No. 1 Oklahoma City Thunder vs. No. 8 Sacramento Kings or New Orleans Pelicans

I’m not sure these will be totally comfortable series for the Thunder, even if they play the Pelicans without Williamson. New Orleans has waves of defenders to throw at Shai Gilgeous-Alexander, and Brandon Ingram has always played better when he’s not sharing the court with Williamson. Sacramento, meanwhile, has the ability to physically mash OKC with Domantas Sabonis and won two of the four regular-season meetings between the teams.

But there’s a big difference between being uncomfortable and being on the wrong side of the scoreboard four times in seven games. Sacramento is also short-handed because of late-season injuries to Malik Monk and Kevin Huerter, leaving it underpowered against a Thunder team that has too many offensive weapons of its own. I’ll give the Kings their respect and say they can extend the series a bit, while New Orleans probably only has enough left in the tank to grab one game. Pick: Thunder in six vs. Kings; Thunder in five vs. Pelicans


Chet Holmgren and Shai Gilgeous-Alexander celebrate after a play against the Timberwolves in March. (Alonzo Adams / USA Today)
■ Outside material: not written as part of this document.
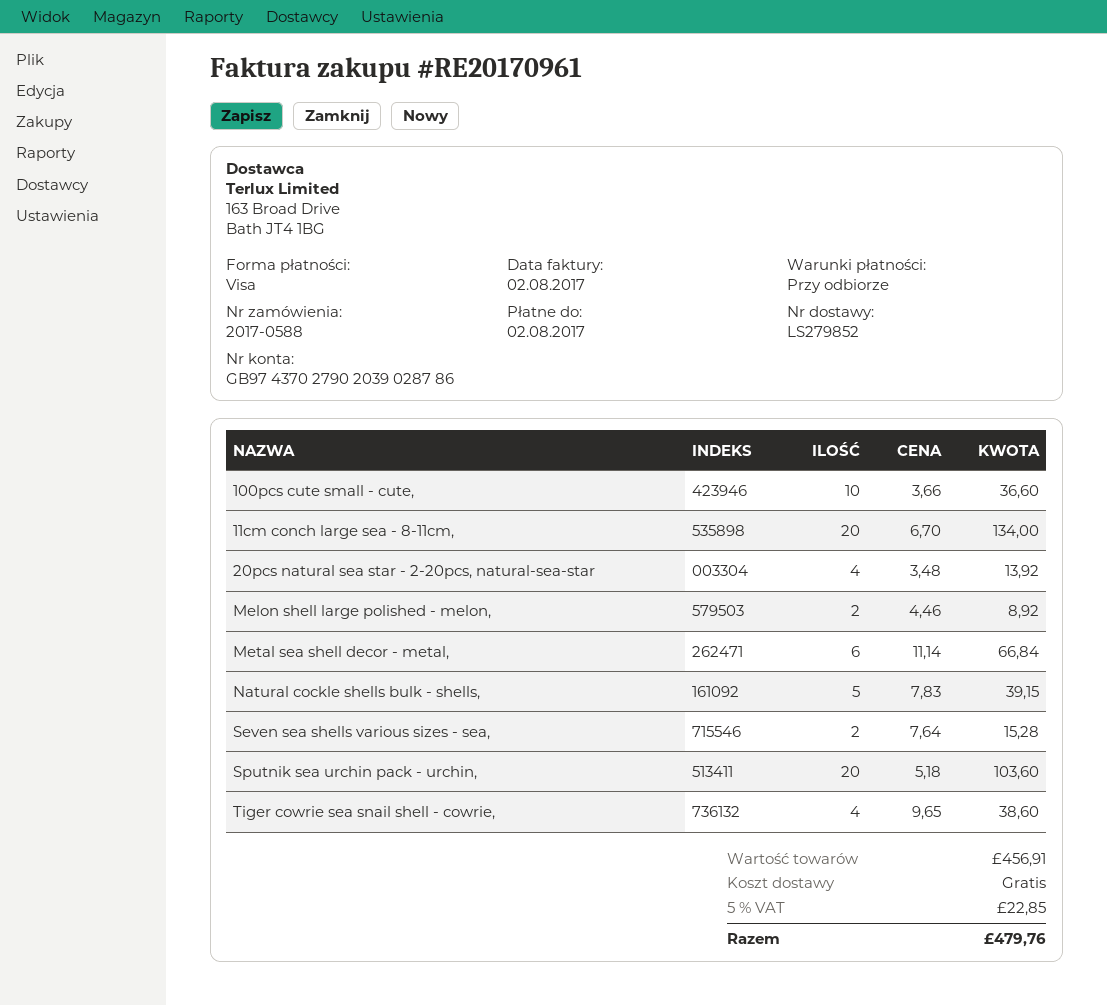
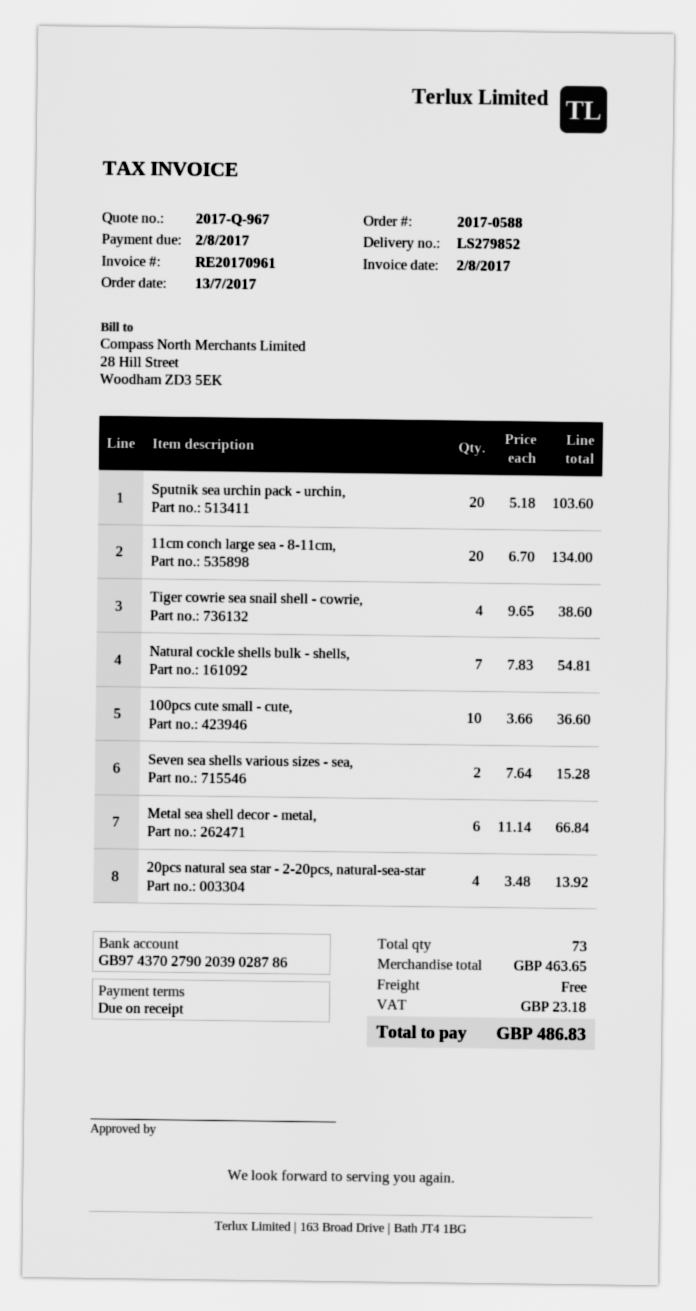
Melon shell large polished - melon,: 2 x 4.46 = 8.92 -> none
Natural cockle shells bulk - shells,: 5 x 7.83 = 39.15 -> 7 x 7.83 = 54.81
subtotal: 456.91 -> 463.65
tax: 22.85 -> 23.18
total: 479.76 -> 486.83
No. 2 Denver Nuggets vs. No. 7 Los Angeles Lakers

My basic rule of thumb is that teams without home-court advantage in the first round are toast unless they at least split the season series. The Lakers lost to Denver 3-0.

Here’s the other, more compelling reason to pick against Los Angeles: Even when Anthony Davis and LeBron James were on the court together, the Lakers just weren’t that good. They finished the season with a plus-0.6 scoring margin, the worst of any of the 18 teams with a winning regular-season record. Even with their dynamic duo on the floor, they were only plus-3.4 points per 100 possessions. That’s the worst number on the board from a playoff team with its two best players, except for New Orleans.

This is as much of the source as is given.